Что следующему разу быть, я не сомневалась. Меня заботило только одно, как открыть дверь? Я снова спустилась вниз, позавтракала и вышла на улицу, одевая солнечные очки.

 

3

 

Солнце уже пекло, хотя было всего десять. Шла я медленно. Леонардо ждал меня в своей мастерской только к полудню, спешить было не к кому. Мне требовалось пропитаться новыми впечатлениями, чтобы забыться, и я находила их в зданиях Венеции, в его воздухе, в атмосфере. Шла по улочкам, мимо церквей, смотрела на небо, светившееся насыщенной лазурью, позволяла солнцу согревать кожу, и уноситься всем плохим мыслям из головы. Вода в каналах поблескивала как богатая сеньора драгоценностями, играла маленькими волнами. Они подпрыгивали то в одном месте, то в другом. Все жило и дышало летом и светом, а главное, радостью. Я добрела до площади и присела на лавочку. А усевшись, задумалась. Смотрела на церковь Santa Maria dei Miracoli и вспоминала себя несколько лет назад. Я так же сидела внутри, и меня трясло мелкой дрожью от душевной и физической боли, которую мне безжалостно причинили. Как я ненавидела саму себя, за то, что со мной сделали, как тщетно пыталась тогда заставить себя не думать, не вспоминать, а слезы градом текли по щекам. Какой разбитой и униженной я тогда ощущала себя. Как заламывала холодные руки и сдерживалась, чтобы не разреветься белугой! Как сидела с красными от слез глазами, глядя на алтарь, и не было никакой возможности освободиться от черных мыслей. Мне тогда это место казалось склепом: разноцветный мрамор, придающий месту основательность, делающий интерьер похожим на драгоценную камею какой‑нибудь красотки, мне казался слишком тяжеловесным, давящим, как гробовая плита, роскошно исполненный арковидный потолок не позволял увидеть ни лучика голубого неба и угнетал, словно над тобой висит пол, заставлял еще больше верить в то, что я в аду, и мне не выбраться. Свет, льющийся из окон, был неестественно ясен, даже пошловат, в моих глазах лицемерил, сообщая прихожанам, что на воле все будет прекрасно. Балясины около алтаря казались оградой могилы. Именно тогда я представила впервые сцену похорон. Своих. И не умерла, хотя столько раз могла бы. Тот, кто меня обижал и истязал, защищал ото всех. Причудливая прихоть судьбы: ты – игрушка в чужих руках, но другим тебя трогать нельзя. Интересно, он любит и ненавидит, что так сильно любит, или ненавидит и, как в насмешку, любит?

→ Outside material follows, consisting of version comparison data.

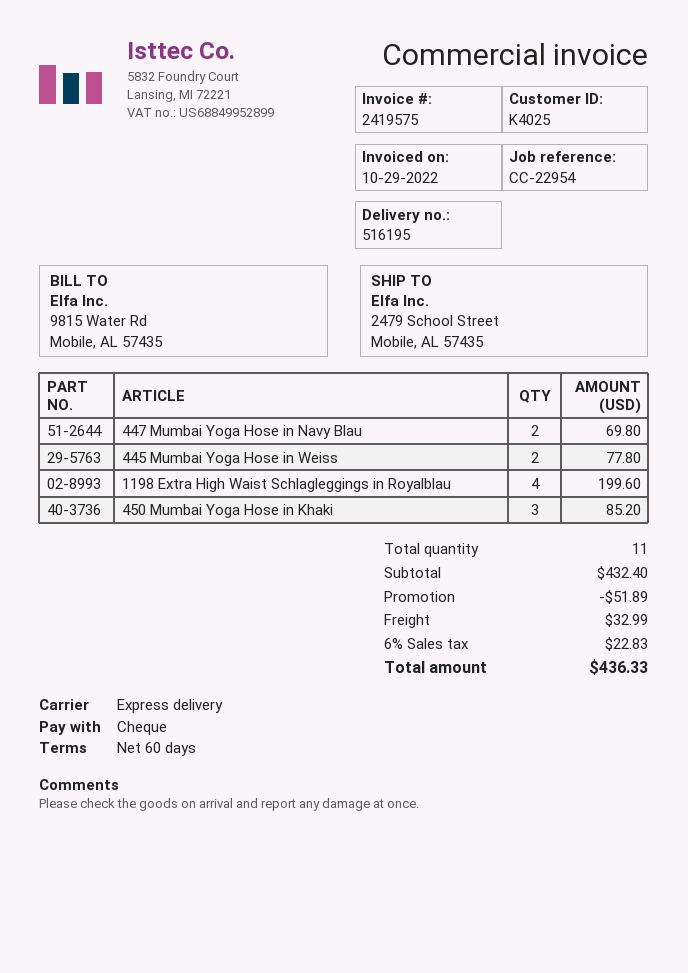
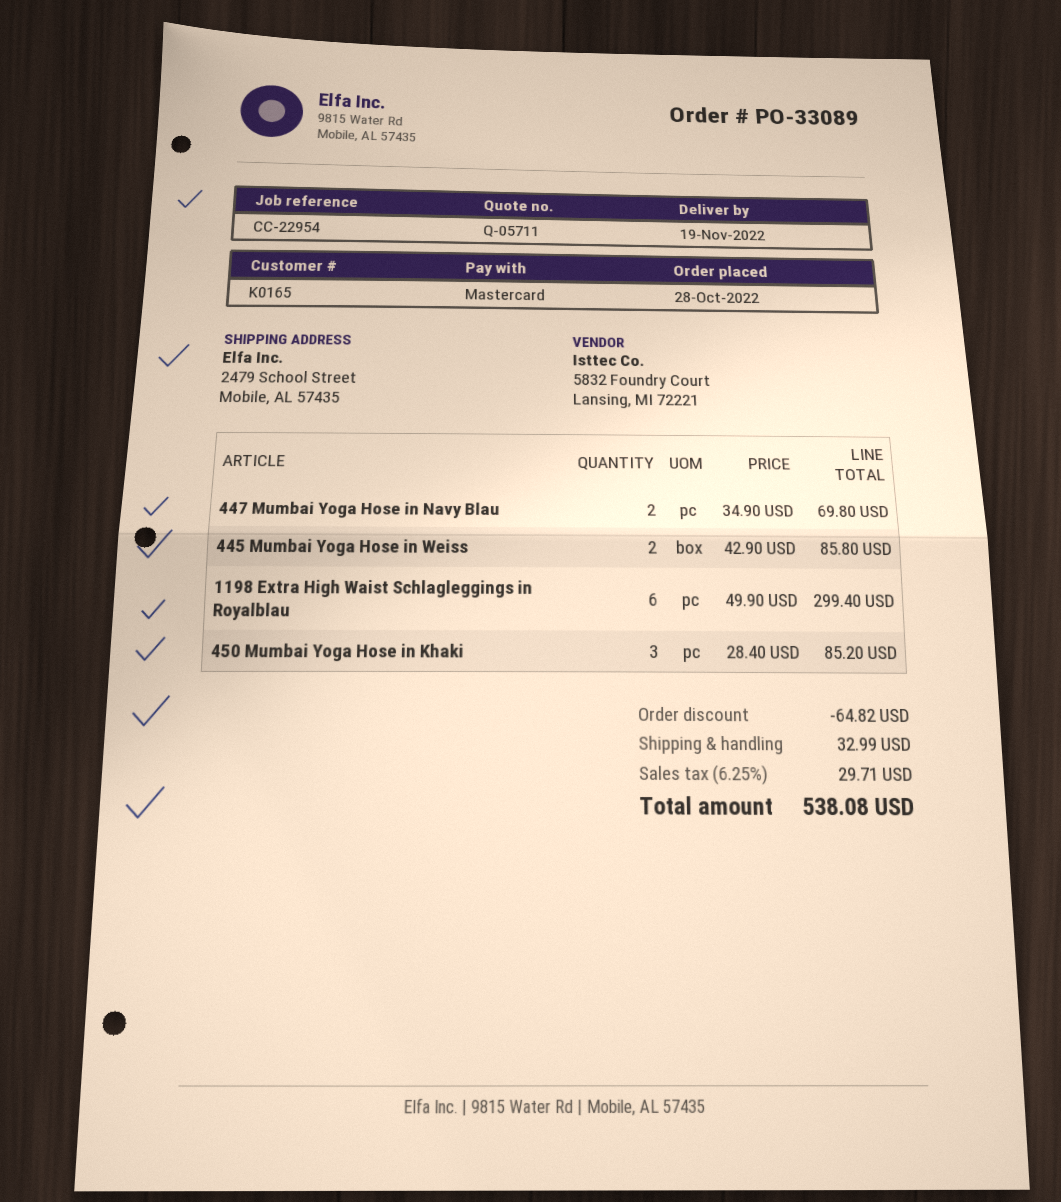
customer number: K4025 -> K0165
payment method: cheque -> Mastercard
445 Mumbai Yoga Hose in Weiss: 2 for 77.80 -> 2 for 85.80
1198 Extra High Waist Schlagleggings in Royalblau: 4 for 199.60 -> 6 for 299.40
discount: 51.89 -> 64.82
tax: 6% = 22.83 -> 6.25% = 29.71
total: 436.33 -> 538.08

Молчание. Серая масса людей во всем темном, где каждый человек не отделим от другого, не индивидуален, ни примечателен, не останавливает на себе взгляд, а заставляет как бы проскальзывать по нему. От массы веет чем‑то зловеще тоскливым, и заставляет отторгать это внутри. И очень много белых цветов, как будто в перевес серой массе, претендующих на внимание смотрящего мгновенно. Горят свечи, сутки на пролет, потрескивая, и перемешивают свой восковой запах с густым до приторности ароматом белых лилий. Подвядшие белые розы кричат о скорби, боли утраты счастья, об умирании жизни и девственной чистоты, увядания молодости и наивности. Хотя, кто бы это оценил? Только художник или режиссер.

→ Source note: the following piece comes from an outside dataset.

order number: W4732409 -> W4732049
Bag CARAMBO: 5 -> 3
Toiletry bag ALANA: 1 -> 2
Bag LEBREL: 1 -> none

– Простите, время не подскажете? – раздалось над моим ухом.

Передо мной стоял мужчина, очень пожилой, в легкой футболке‑поло и белой фетровой шляпе.

– Половина двенадцатого.

– Благодарю, синьорина! – он приподнял шляпу и пошел дальше.

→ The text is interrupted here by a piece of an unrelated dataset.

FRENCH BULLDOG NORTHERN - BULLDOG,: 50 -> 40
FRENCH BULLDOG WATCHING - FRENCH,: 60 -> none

Мужчина отвлек меня от воспоминания, и я стала разглядывать окружающее пространство. Все казалось спокойным, невозмутимым, залитым утренним солнцем. «Умиротворение», так бы я назвала картину, если бы взялась писать. Даже сама церковь не внушала никаких грустных мыслей, выглядела приветливой и нарядной, как девочка в платье, с лентой в волосах, собирающаяся на воскресную мессу. Я еще раз все оглядела и встала. Как вдруг из окон одного дама послышался жуткий крик, мужской и женский голос раскатились по улицам. Перебранка была сильной и яростной, проистекала без всякого стеснения: прямо из открытых окон доносились ругательства, обвинения. И вскоре полетели вещи. Я замерла, охваченная любопытством.